== Segment start ==

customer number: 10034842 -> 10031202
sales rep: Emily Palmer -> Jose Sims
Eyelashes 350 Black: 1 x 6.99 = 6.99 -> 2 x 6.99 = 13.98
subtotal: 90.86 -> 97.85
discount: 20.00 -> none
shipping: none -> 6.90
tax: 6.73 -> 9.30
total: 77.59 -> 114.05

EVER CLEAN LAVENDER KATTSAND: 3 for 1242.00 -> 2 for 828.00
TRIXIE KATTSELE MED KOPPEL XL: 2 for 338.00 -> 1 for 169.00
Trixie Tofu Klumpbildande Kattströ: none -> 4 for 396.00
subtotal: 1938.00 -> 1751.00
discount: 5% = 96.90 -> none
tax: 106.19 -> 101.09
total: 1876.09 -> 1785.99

== Segment end ==
== Segment start ==

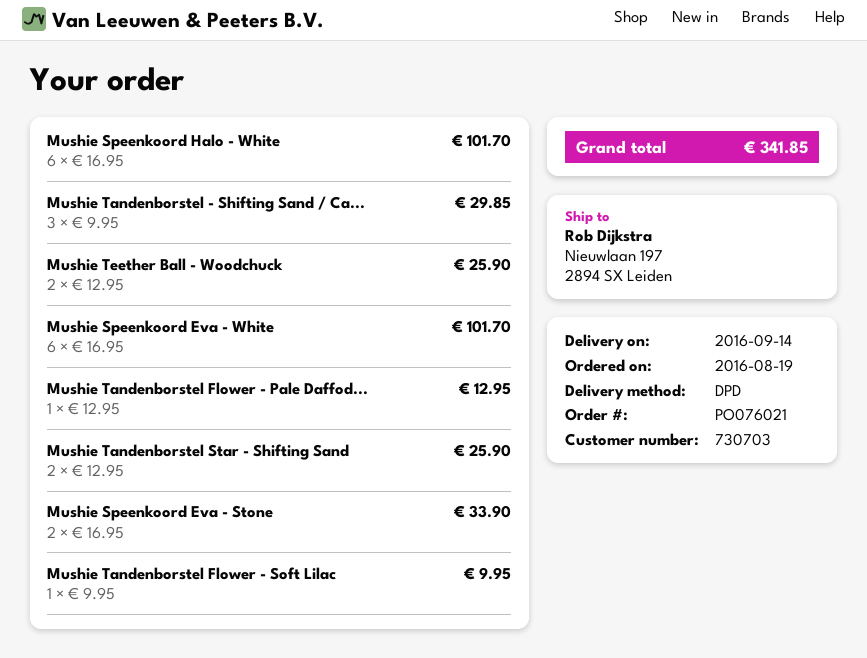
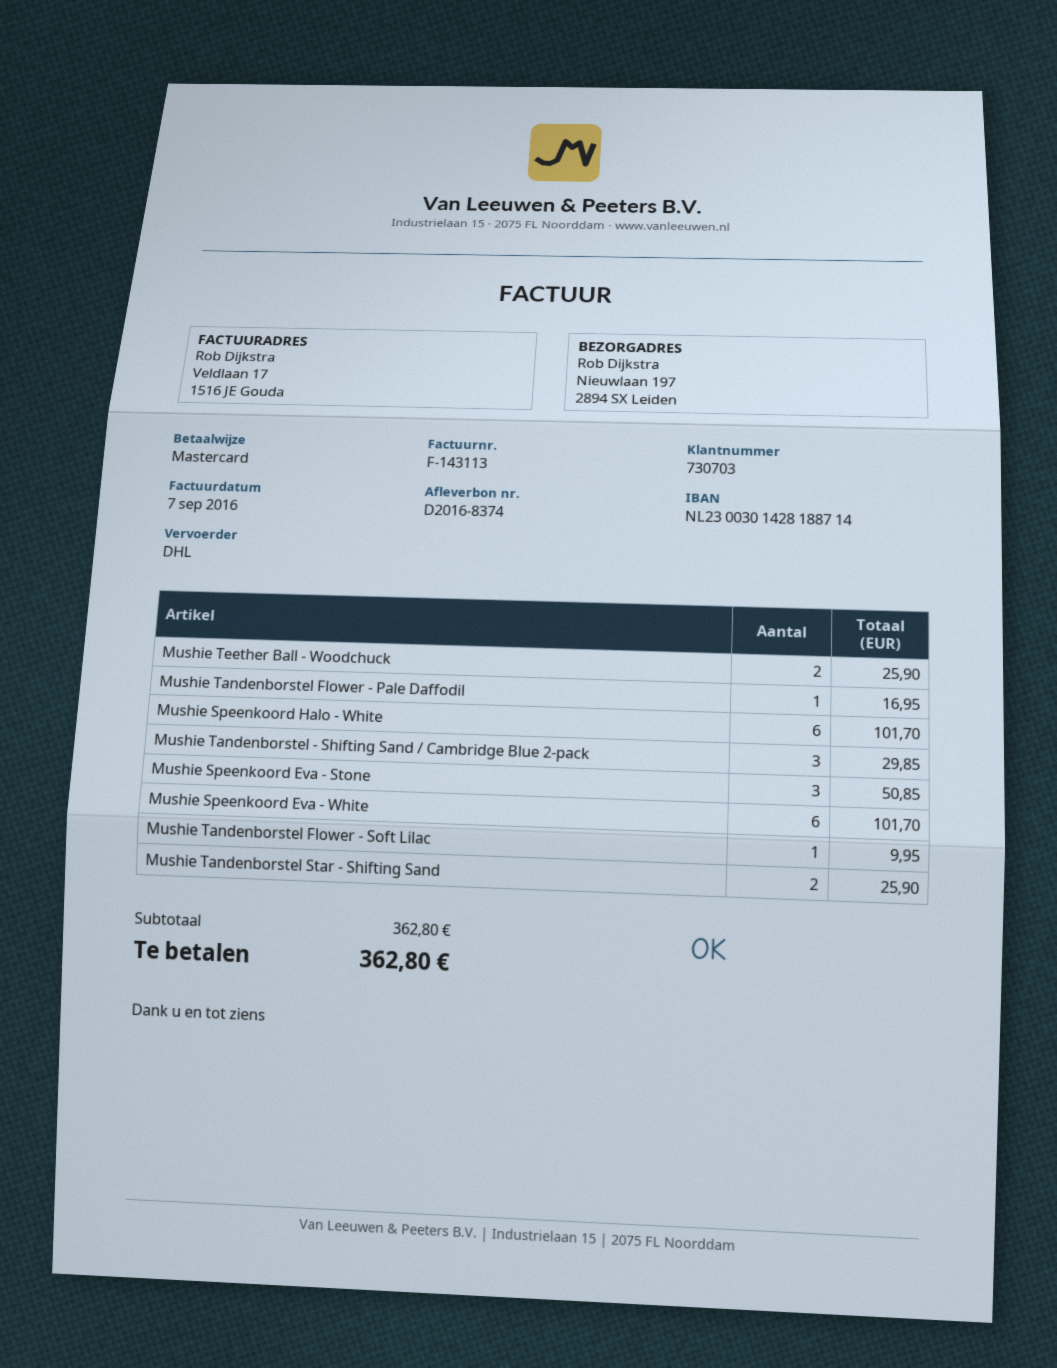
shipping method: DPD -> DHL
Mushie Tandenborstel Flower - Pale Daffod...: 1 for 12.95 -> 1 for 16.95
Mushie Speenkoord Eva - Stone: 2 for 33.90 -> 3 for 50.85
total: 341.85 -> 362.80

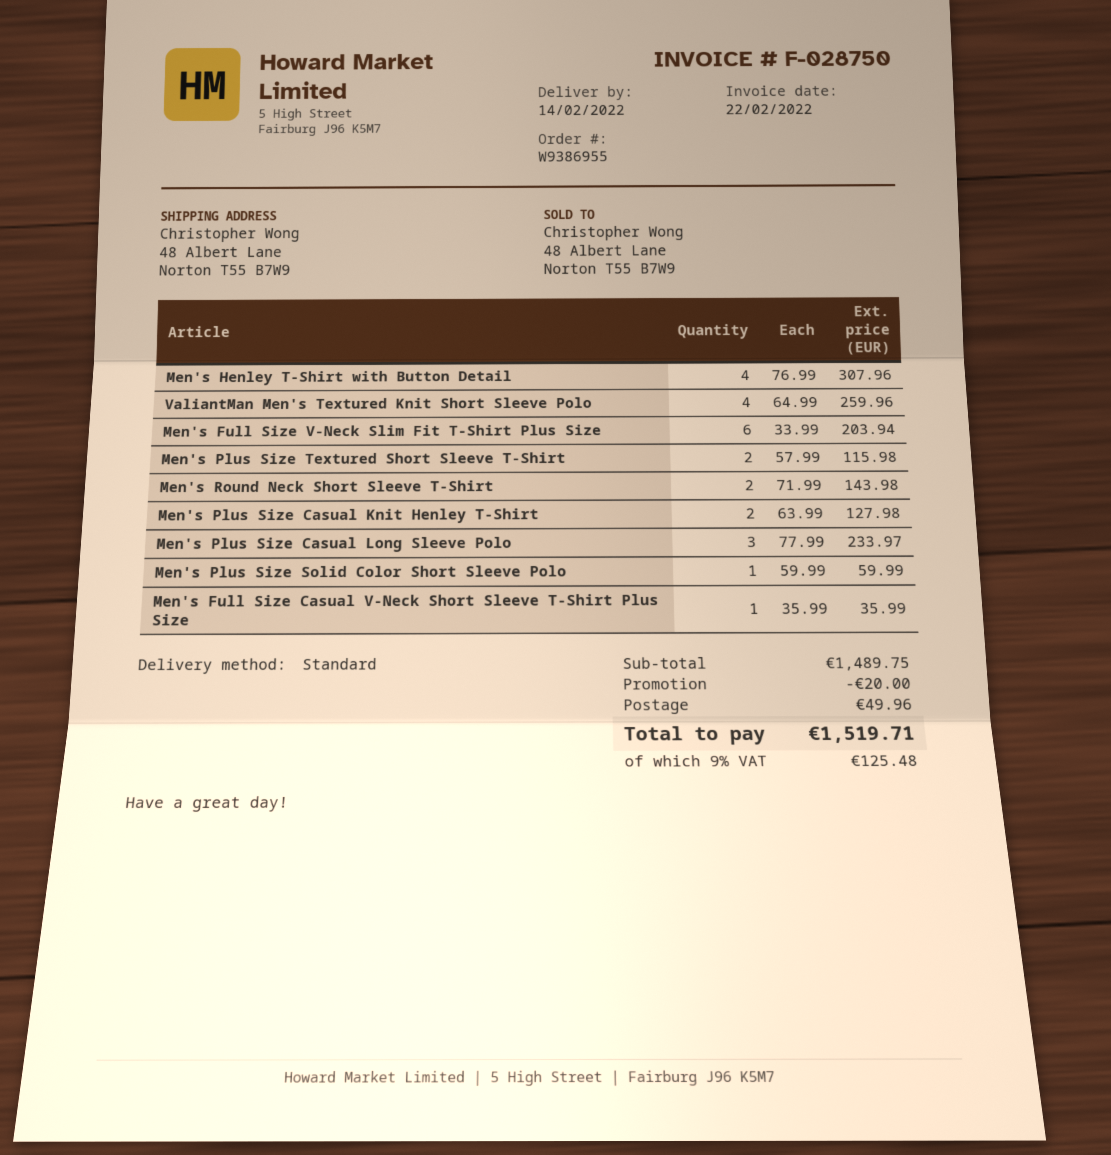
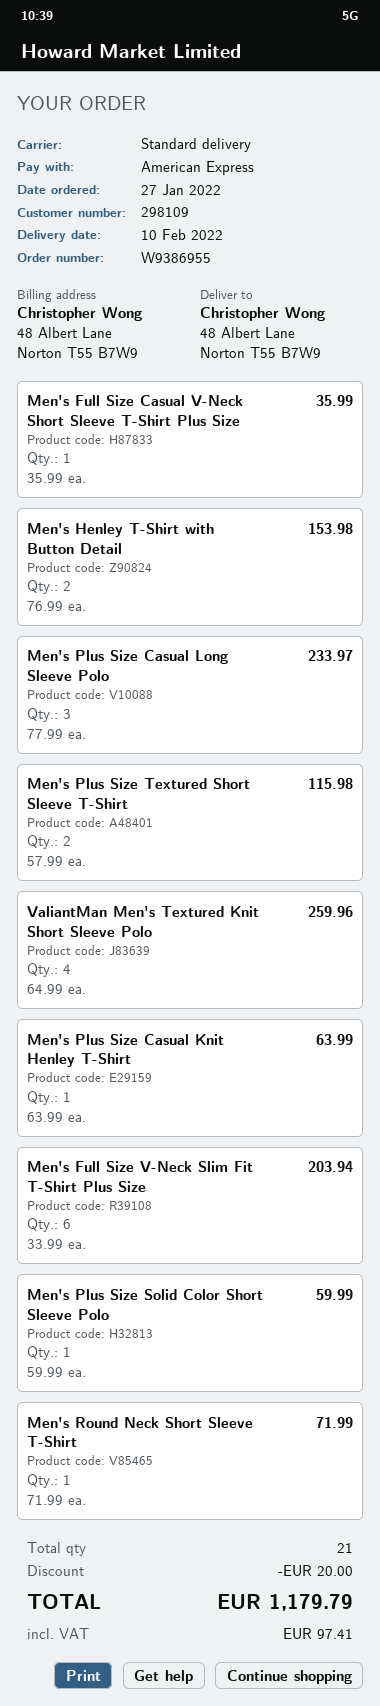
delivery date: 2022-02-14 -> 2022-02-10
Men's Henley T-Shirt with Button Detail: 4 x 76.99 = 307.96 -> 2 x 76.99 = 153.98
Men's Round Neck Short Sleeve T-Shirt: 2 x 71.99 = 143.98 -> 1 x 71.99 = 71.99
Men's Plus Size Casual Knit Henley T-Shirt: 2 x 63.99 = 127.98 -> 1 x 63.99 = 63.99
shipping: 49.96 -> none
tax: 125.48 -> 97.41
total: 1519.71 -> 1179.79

== Segment end ==

**ABOUT THIS TASK**
Return exactly the part of the listing above that opens with the line containing "Mushie Speenkoord Eva" and closes with the line containing "Men's Round Neck". Pictures stay out.

**COMPLETED EXERCISE**
Mushie Speenkoord Eva - Stone: 2 for 33.90 -> 3 for 50.85
total: 341.85 -> 362.80

delivery date: 2022-02-14 -> 2022-02-10
Men's Henley T-Shirt with Button Detail: 4 x 76.99 = 307.96 -> 2 x 76.99 = 153.98
Men's Round Neck Short Sleeve T-Shirt: 2 x 71.99 = 143.98 -> 1 x 71.99 = 71.99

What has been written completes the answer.